After being promoted to major general in 1783, he soon retired from the Continental Army. Wayne settled on the Kew Plantation in Georgia that had been granted to him for his military service. He used slaves to manage his plantation. He briefly represented Georgia in the United States House of Representatives, where he faced controversy about his participation in electoral fraud.
In 1788, he was a member of the Pennsylvania Convention, called to consider the Federal Constitution, and was an earnest advocate.
In 1792, he was appointed to succeed General Arthur St. Clair in the command of troops in the Northwest Indian War.

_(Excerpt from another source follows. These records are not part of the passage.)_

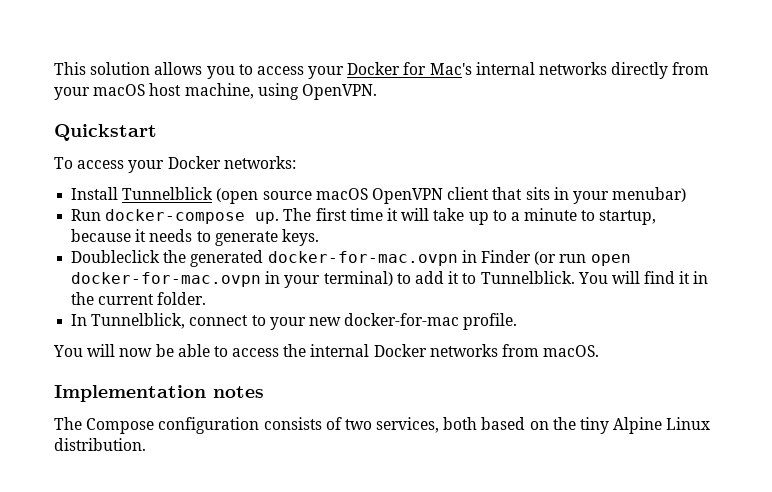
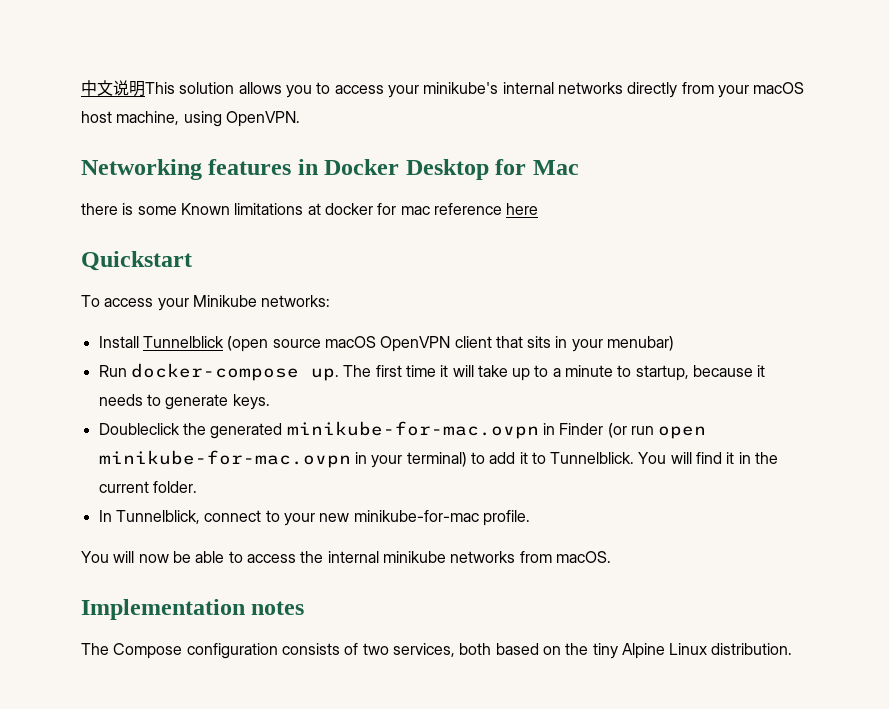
(54, 68) none -> [81,80,145,97] 中文说明
[347,62,472,75] Docker for Mac's -> [423,82,499,94] minikube's
(377, 92) none -> [81,159,579,180] [81,203,539,215] // Networking features in Docker Desktop for Mac // there is some Known limitations at docker for mac reference here
[167,156,221,169] Docker -> [192,295,257,307] Minikube
[267,251,458,266] docker-for-mac.ovpn -> [286,421,539,439] minikube-for-mac.ovpn
[71,272,262,287] docker-for-mac.ovpn -> [98,450,351,468] minikube-for-mac.ovpn
[344,313,460,326] docker-for-mac -> [353,510,479,522] minikube-for-mac
[373,344,427,357] Docker -> [382,551,446,563] minikube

In the Ohio country, he and his troops fought the Northwestern Confederacy, an alliance of several Native American tribes aided by the British. Wayne was tasked with organizing and training a proper fighting force and spent the first year building, training, and acquiring supplies. After a methodical campaign up the Great Miami and Maumee River Valleys.
Following the 1794 Battle of Fallen Timbers and a subsequent scorched earth campaign of destroying villages, he later negotiated the Treaty of Greenville, which ended the war. His victory during the Northwest Indian War resulted in the ethnic cleansing of Native Americans in the Ohio Valley. It helped pave the way for the future westward expansion of the United States under the doctrine known as manifest destiny. He then established Fort Wayne at the Miami capital of Kekionga in present-day Indiana.
On his return home, he was seized with gout and died in a hut at Presque Isle (now Erie, Pennsylvania ), in December 1796, at the age of 51 years. According to his request, he was buried under the fort’s flagstaff on Lake Erie’s shore. In 1809, his son, Isaac, had his body removed to Radnor churchyard in Delaware County, Pennsylvania. Over it, the Pennsylvania Society of Cincinnati erected a handsome marble monument with suitable inscriptions the same year.
Lossing, Benson John; Eminent Americans, Volume II; American Publishers Corporation, New York, 1890.